(PROVIDED DATA):
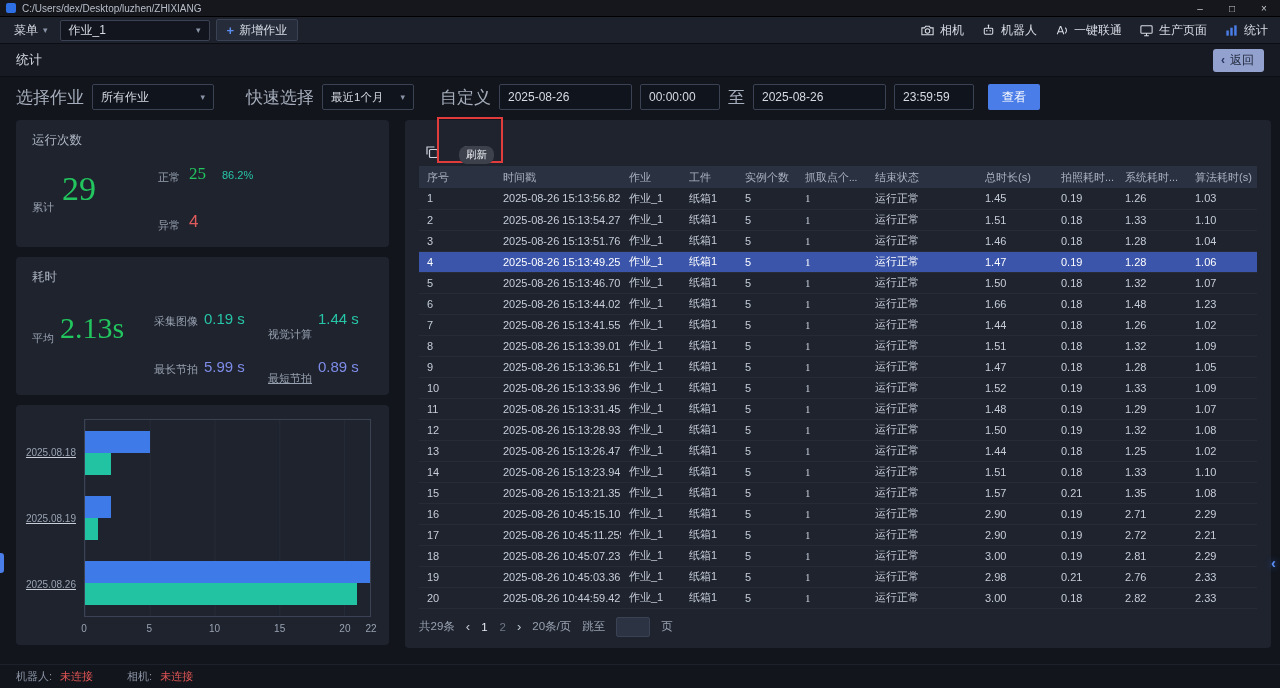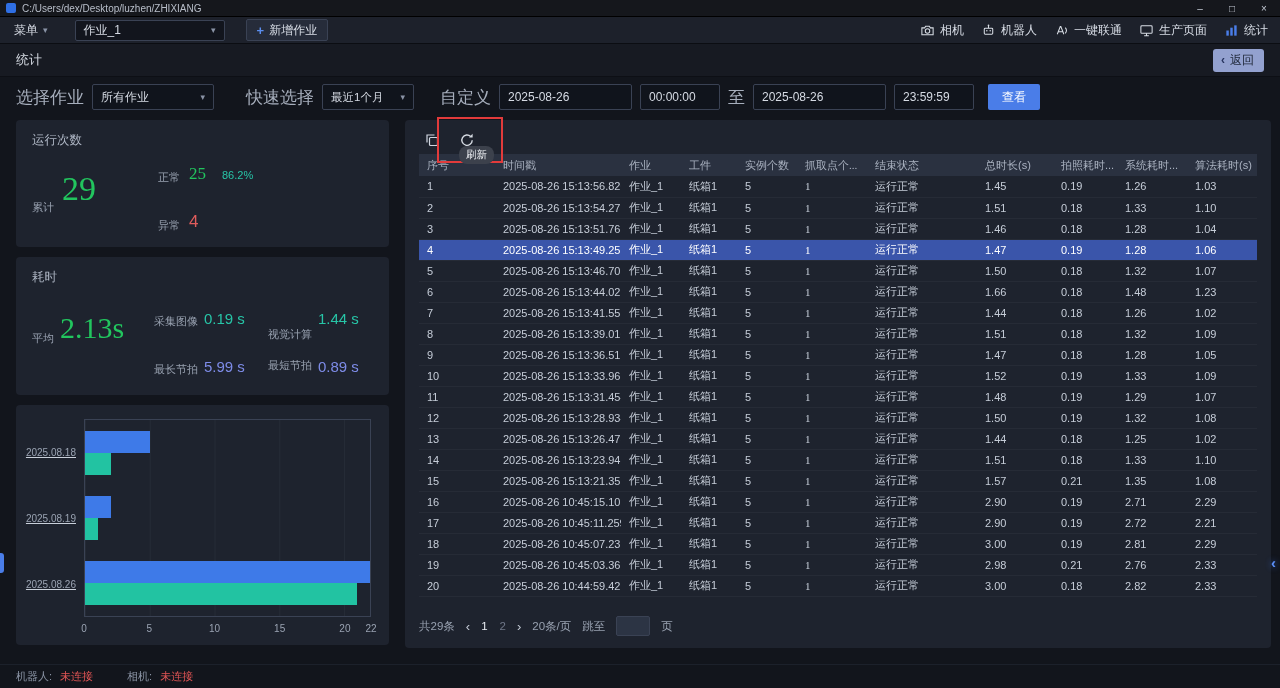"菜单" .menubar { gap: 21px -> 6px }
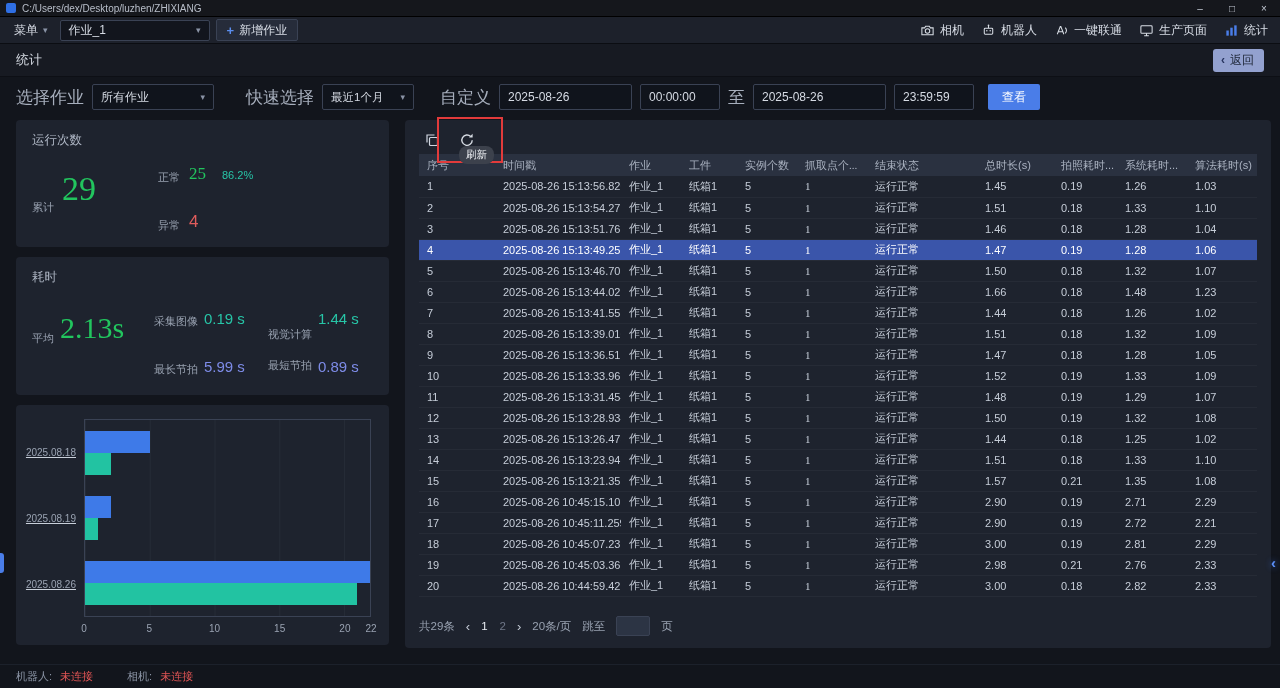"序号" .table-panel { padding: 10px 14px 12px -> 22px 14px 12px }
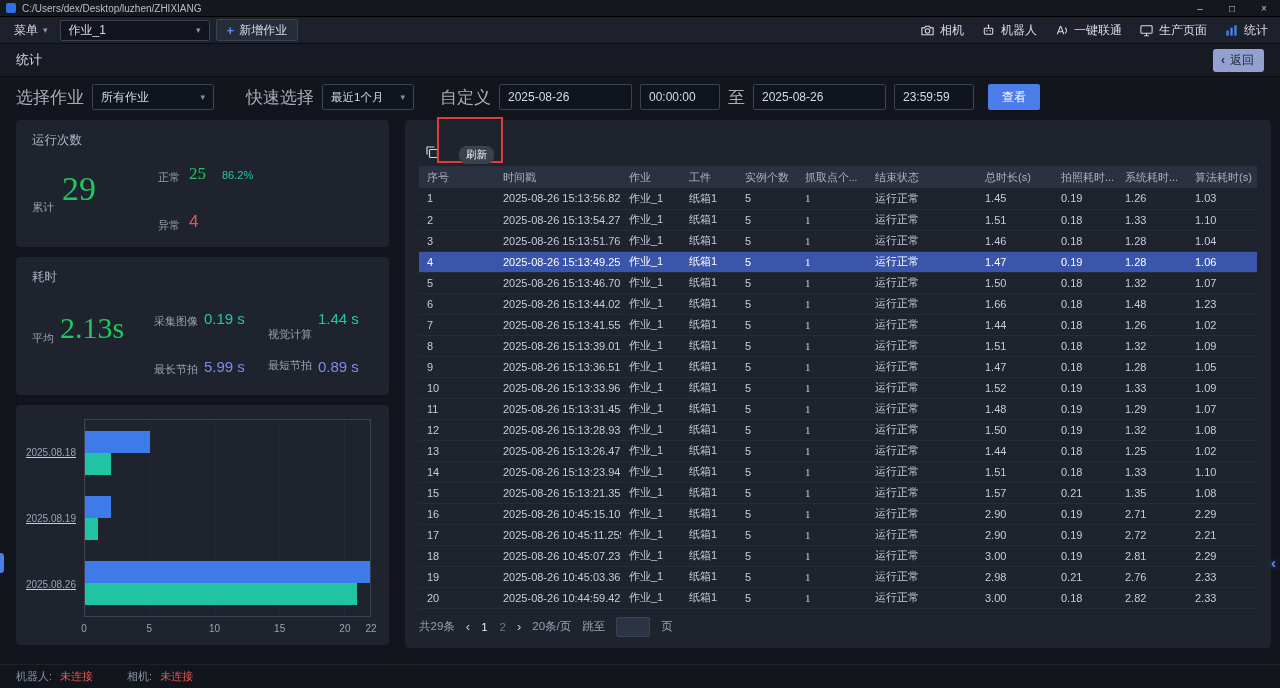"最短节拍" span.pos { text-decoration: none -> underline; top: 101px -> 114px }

==

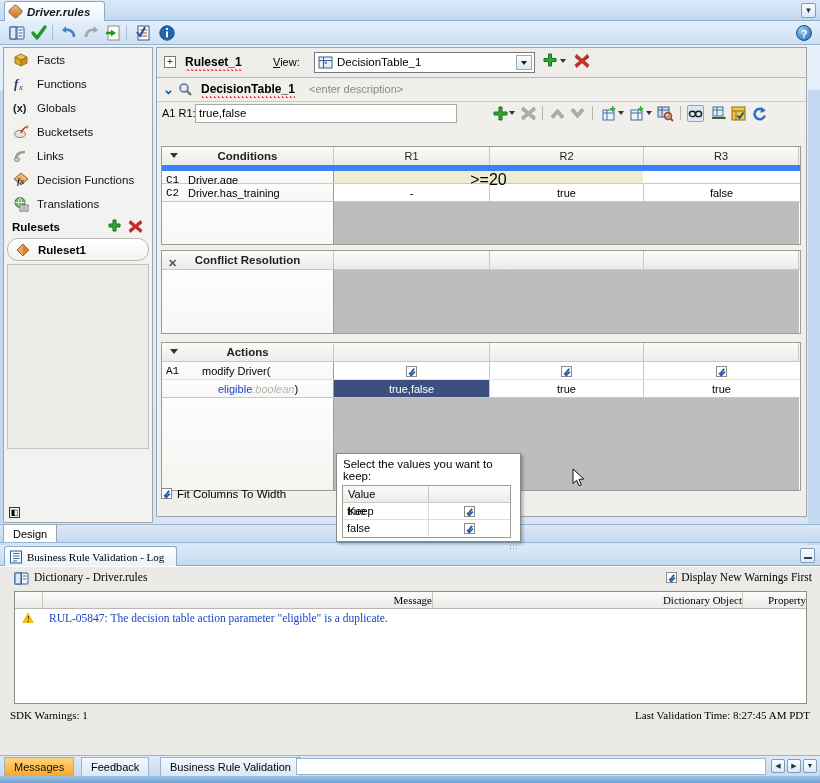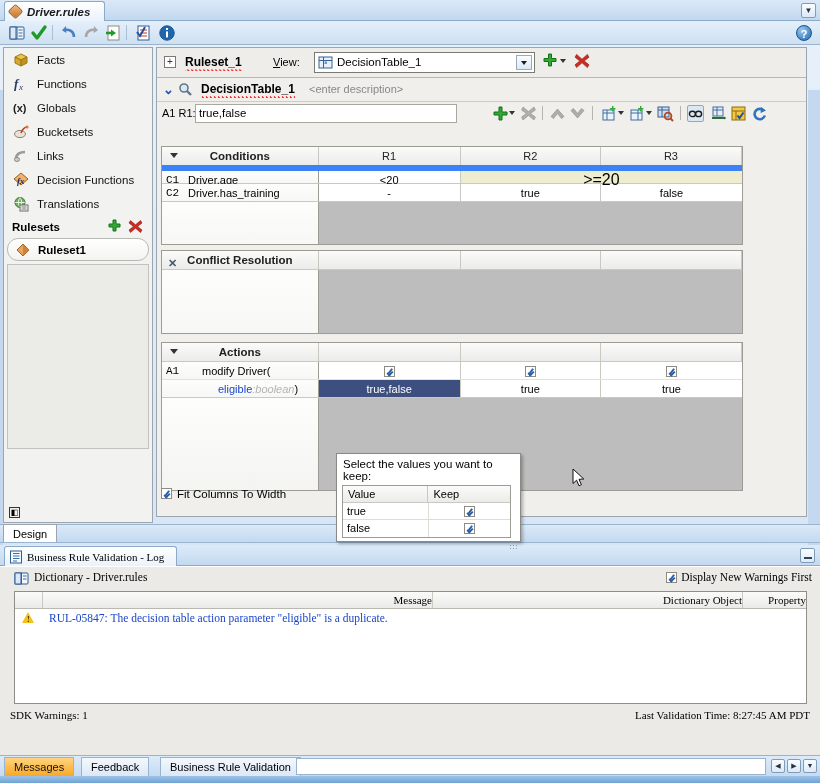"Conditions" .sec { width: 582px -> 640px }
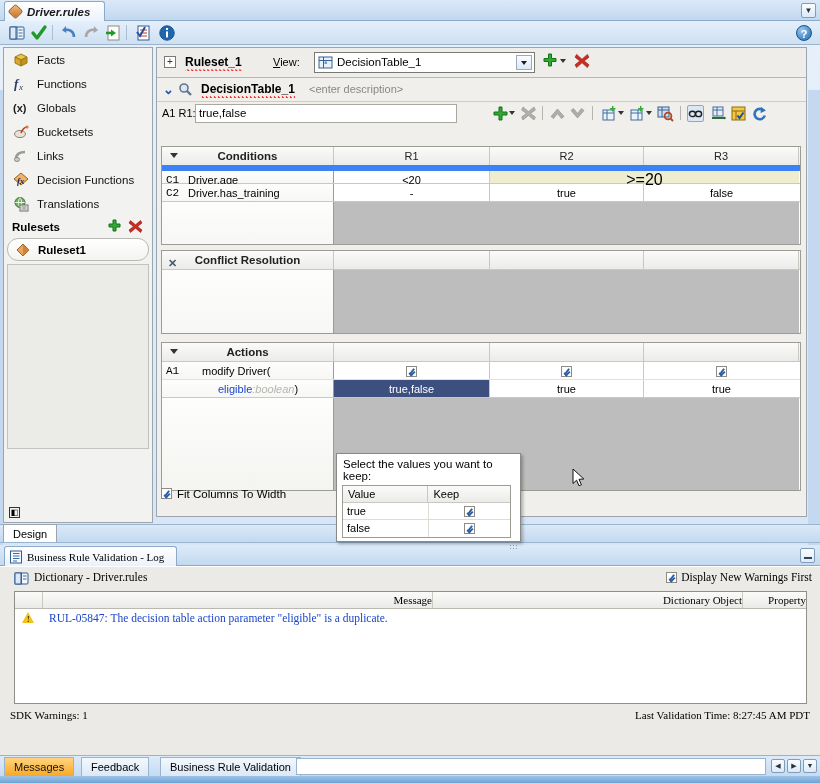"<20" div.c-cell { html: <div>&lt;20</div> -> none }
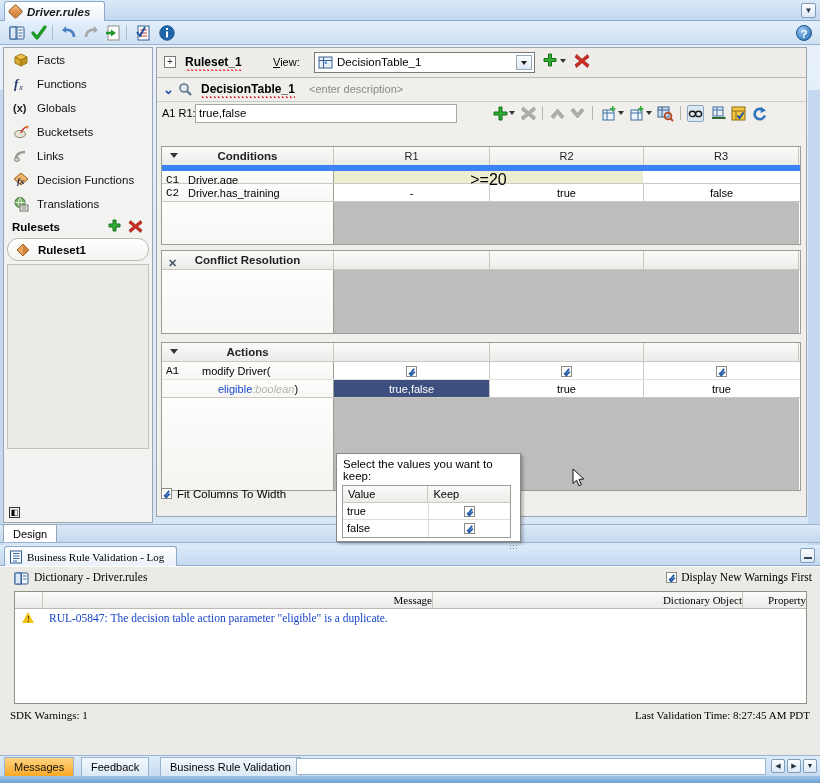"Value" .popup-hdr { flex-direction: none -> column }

(TASK OBJECTIVE):
Using the data above, transcribe exactly the lines between those containing "html: <div>&lt;20</div> ->" and "flex-direction: none ->", inclusive, and leave every picture behind.

(EXERCISE SOLUTION):
"<20" div.c-cell { html: <div>&lt;20</div> -> none }
"Value" .popup-hdr { flex-direction: none -> column }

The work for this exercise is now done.